In almost all cases, the netinst works great and is a more efficient and sensible way to install. However, if it doesn’t work well in your particular situation, the iso will be more reliable, with some downsides and redundancy that wastes disk space and time.
Things like windows updates and some large and complex software programs and systems often come with similar “web” and “offline” installers that make the same distinctions for the same reasons. The tradeoff is the same, as both options have valid use cases.
To be fair, in the case of something like a Linux ISO, you are only a tiny fraction of the target or you may not even need to be the target at all to become collateral damage. You only need to be worth $1 to the attacker if there’s 99,999 other people downloading it too, or if there’s one other guy who is worth $99,999 and you don’t need to be worth anything if the guy/organization they’re targeting is worth $10 million.
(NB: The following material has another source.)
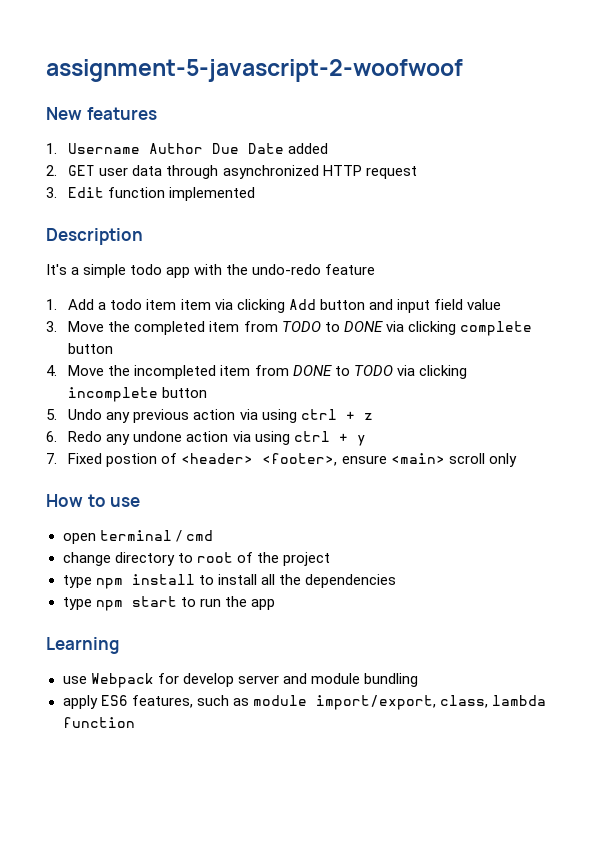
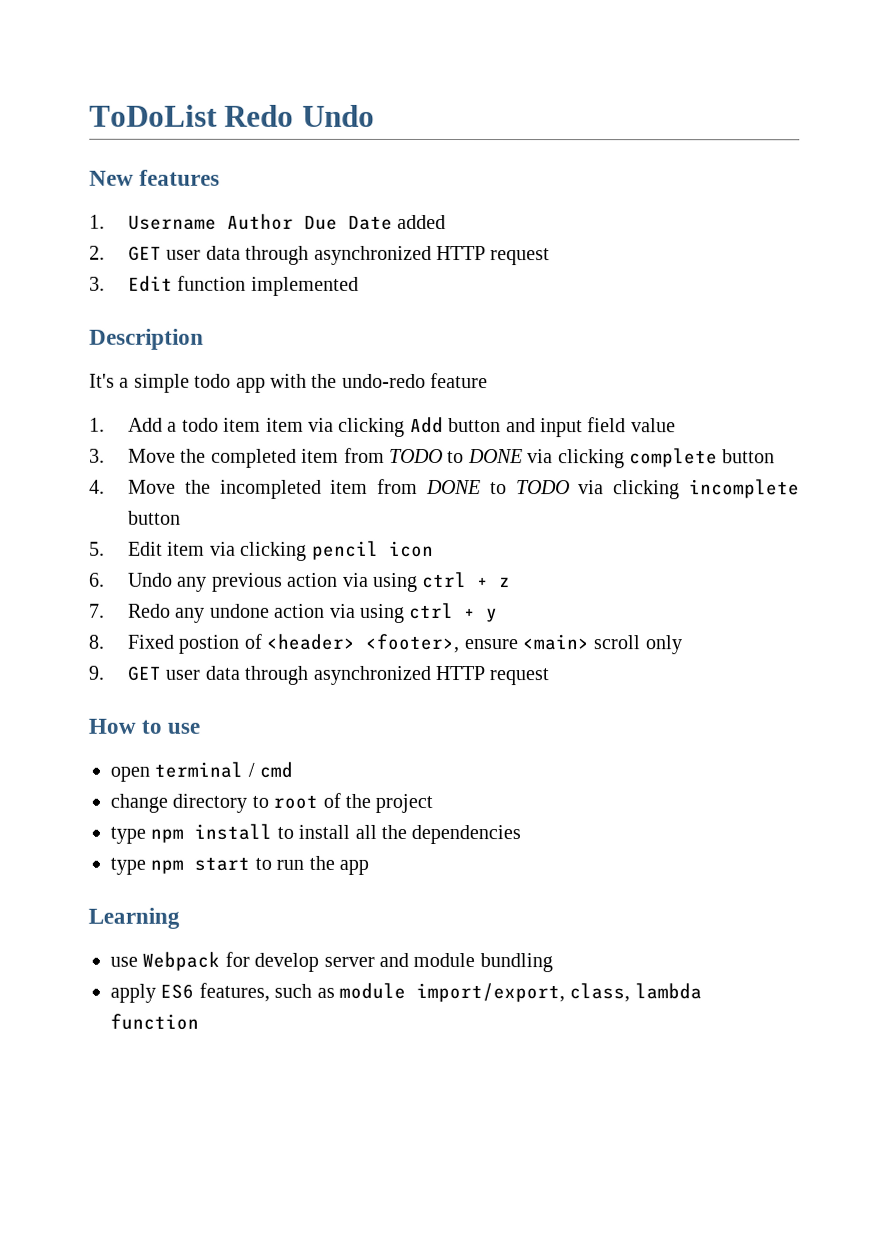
[46,59,463,82] assignment-5-javascript-2-woofwoof -> [89,104,375,127] ToDoList Redo Undo
(57, 414) none -> [127,540,434,561] [89,572,105,587] Edit item via clicking pencil icon // 6.
[46,431,57,442] 6. -> [89,603,105,618] 7.
[46,453,57,464] 7. -> [88,634,104,649] 8.
(517, 460) none -> [88,665,550,686] // 9. GET user data through asynchronized HTTP request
Obviously there are other challenges that would be involved in attacking the torrent swarm like the fact that you’re not likely to have a sole seeder with corrupted checksums, and a naive implementation will almost certainly end up with a corrupted file instead of a working attack, but to someone with the resources and motivation to plan something like this it could get dangerous pretty quickly.
Supply chain attacks are increasingly becoming a serious risk, and we do need to start looking at upgrading security on things like the checksums we’re using to harden them against attackers, who are realizing that this can be a very effective and relatively cheap way to widely distribute malware.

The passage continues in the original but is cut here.